How many of those ways are unacceptable because they don't contain true/false questions?
How many are unacceptable because they do not contain multiple choice questions?
 
I have been wracking my brain trying to understand why the second answer is incorrect. I need some help understanding where I went wrong.
The place to start is to write out your reasoning in choosing that answer. Without that, we can't tell where you went wrong!

But it appears that you solved a different problem: the number of ways to choose 2 t/f and 3 mc questions, in order.
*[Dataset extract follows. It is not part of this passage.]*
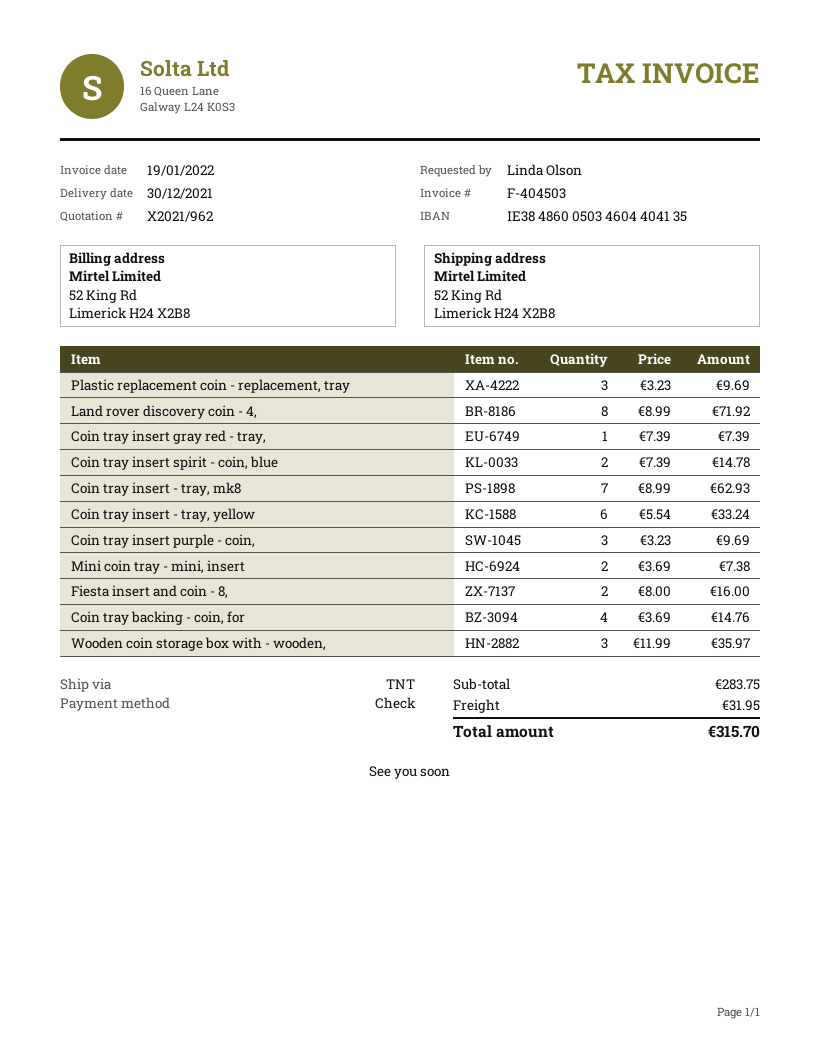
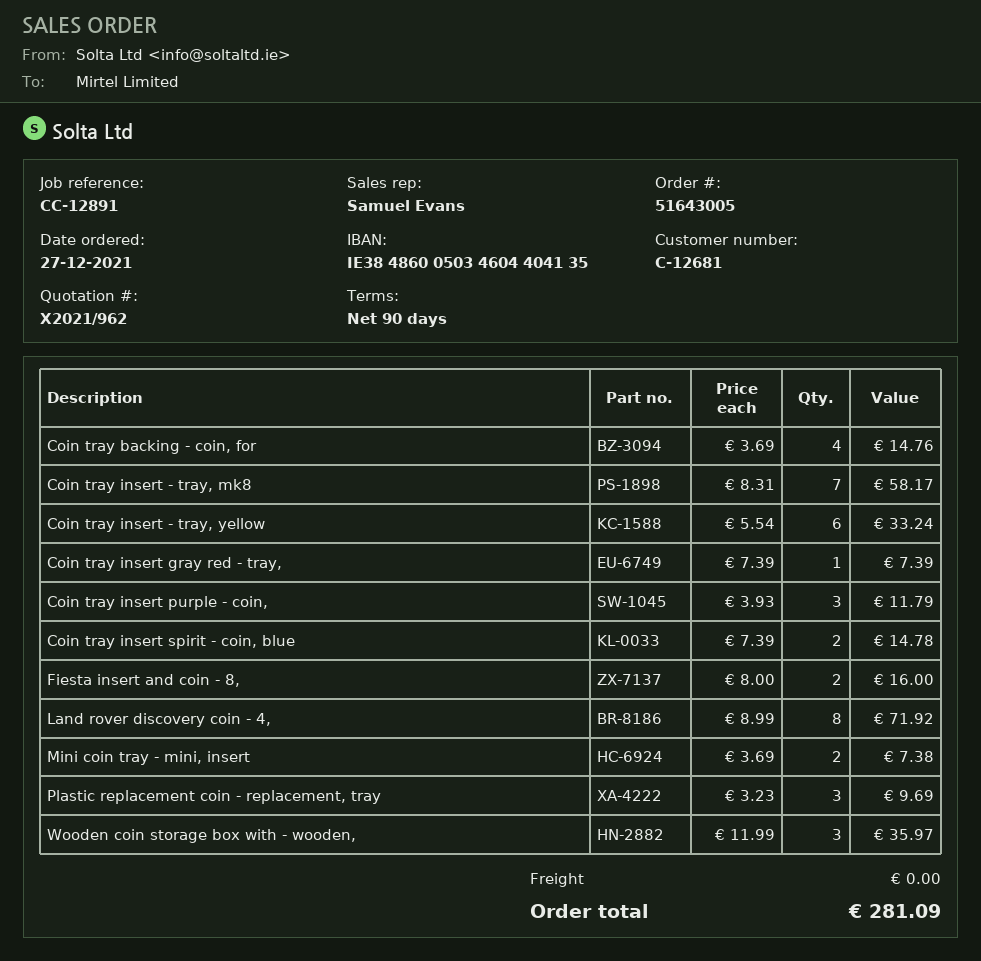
Coin tray insert - tray, mk8: 7 x 8.99 = 62.93 -> 7 x 8.31 = 58.17
Coin tray insert purple - coin,: 3 x 3.23 = 9.69 -> 3 x 3.93 = 11.79
shipping: 31.95 -> 0.00
total: 315.70 -> 281.09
The more useful question (which @blamocur has answered) is, why is the fourth answer correct?
 
My reasoning is the following. To find all the combinations that contain at least one TF question and at least one MC question. I have 8 TF questions and 7 multiple-choice questions. So, 7x8. the last three questions can be picked from the remaining 13, hence 13x12x11. Therefore all the combinations would be 8x7x13x12x11.

I know that answer 4 is correct because the question comes from a Harvard online course where the correct answer is provided and that answer is the fourth.

After stepping away from this I understand where I went wrong. 13x12x11 will give me the sequences of the remaining 13 questions, not the combinations, so it counts the same collection multiple times. Q1Q2Q3 and Q2Q3Q1 would both get counted and they are the same collection.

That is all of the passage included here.